Brown meat gravy, or beef extract, mixed with butter, parsley and lemon juice.

Chaud (Fr)

Hot.

Cheddar

An English variety of cheese.

Cheese-Cakes

Are not made of cheese, though the best of them are made with a proportion of the same curd of which the cheese is made; milk, curdled with rennet and drained in a cloth, is mixed with sugar, eggs, almonds, etc., and baked in patty pans lined with paste. They are small custard-tarts. They are all those things which the French call fanchonettes, mirletons, darioles and various other names grouped under one denomination in English. All the pie mixtures used in the United States, such as cocoanut pie, lemon pie, apple cream, orange cream, cheese-curd pie, bread-custard pie, etc., if baked in small pie pans or patty pans, are English cheese-cakes. (See cream c/itese).

Chef-De Cuisine (Fr)

Chief of the kitchen; chief cook; steward who cooks, or directs the cooking operations, as the case may be.

Chelonian

Scientific name for turtle, sometimes used as a synonym.

Chelsea Buns

Sweet coiled rolls, made of flour, milk, sugar, butter, yeast and yolks; the dough rolled out and spread with butter, rolled up and cut off in inch-thick pieces to make buns which will part in coils where the butter is.
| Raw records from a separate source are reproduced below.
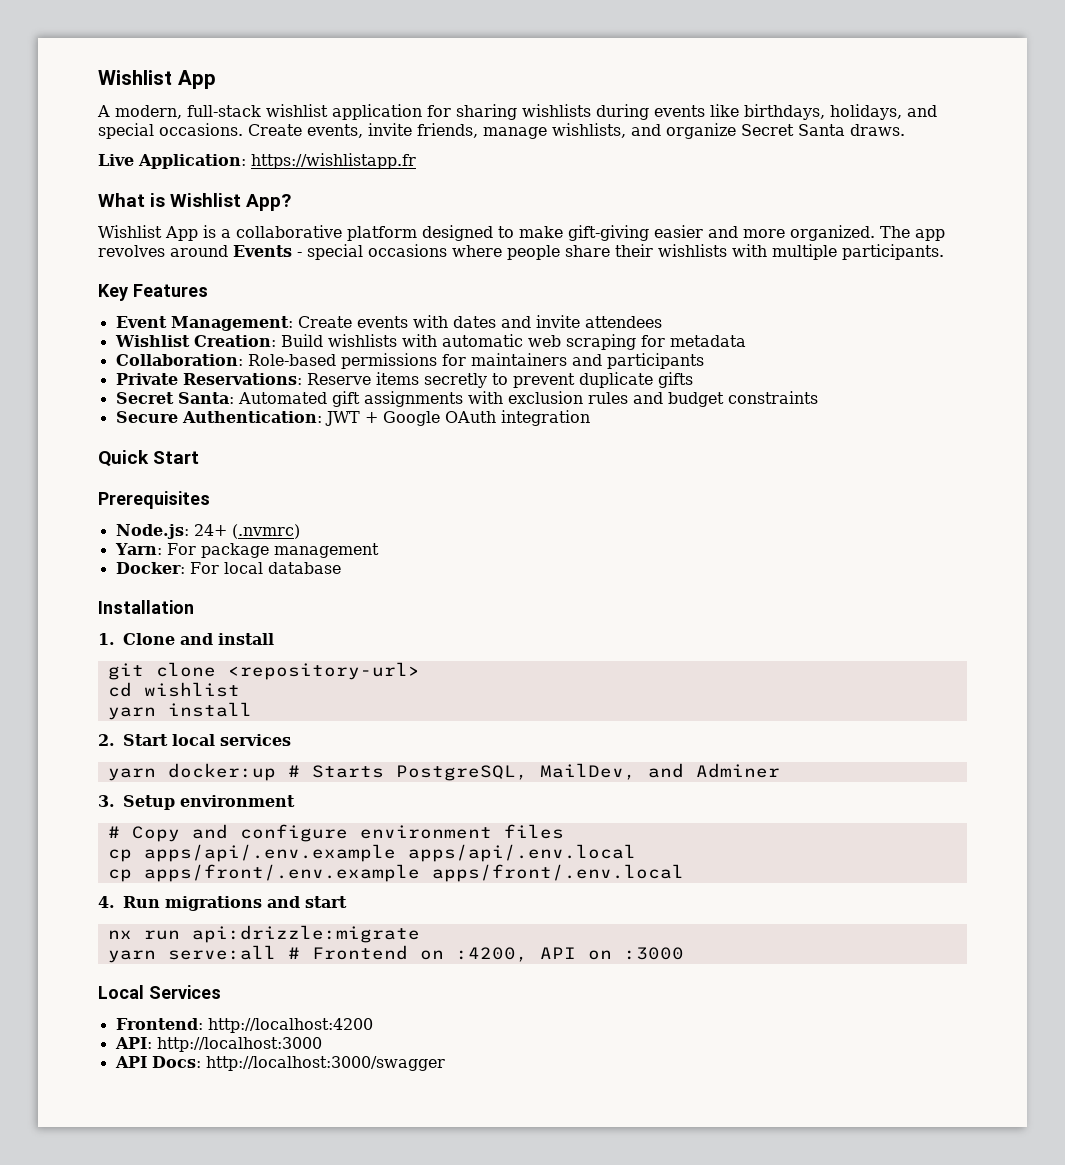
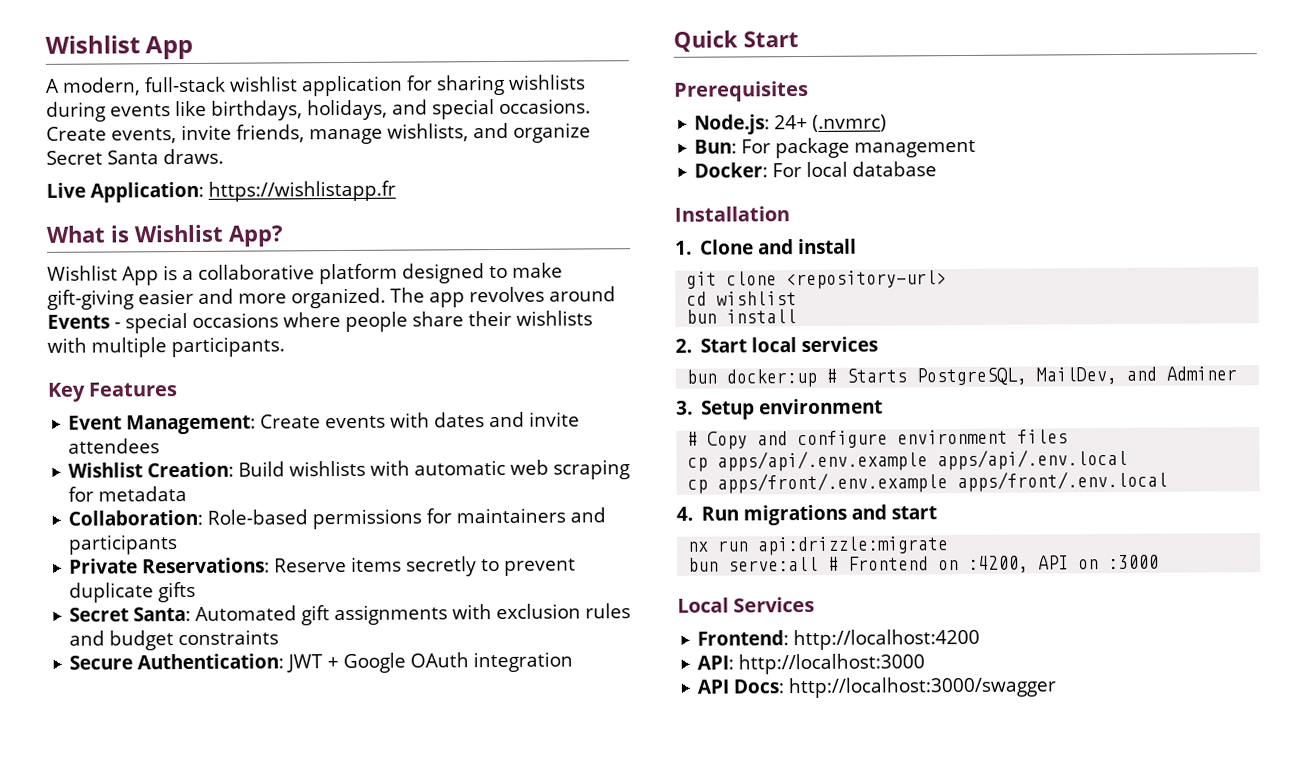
- Yarn: For package management
+ Bun: For package management
- yarn install
+ bun install
- yarn docker:up # Starts PostgreSQL, MailDev, and Adminer
+ bun docker:up # Starts PostgreSQL, MailDev, and Adminer
- yarn serve:all # Frontend on :4200, API on :3000
+ bun serve:all # Frontend on :4200, API on :3000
Sugared over.

Cheltenham Pudding

A baked plum-pudding, made of 6 oz. each suet and flour, 3 oz. each bread crumbs, sugar, currants, raisins, 2 eggs, powder, nutmeg, milk to mix it to stiff batter.

Frosted Cherries

Ripe cherries dipped in whipped white of egg and rolled in powdered sugar; dried on seives or paper.

Cherry Jelly

Gelatine jelly made with red-cherry juice and whole white cherries in it.

Flan De Cerises

Open cherry pie with custard on top of the fruit; cherry tarts, turnovers, vol-au-vents, etc., same as other fruit.

Cherry Fritters

Cherries stewed to preserves, a spoonful between two very thin slices of bread, dipped in batter, fried, sugared over.

Chervil

One of the garden herbs used in cooking. These herbs will grow in any garden, and seed is obtainable at the large city seed-stores.

Chesterfield Cakes

A variation of lady-fingers, having caraway seeds sprinkled on top.

Chester Pudding

A meringued cheesecake, or fanchonette, made of equal parts sugar, almond paste, butter and raw yolks, mixed with little lemon rind and juice; baked in a crust; frosted over.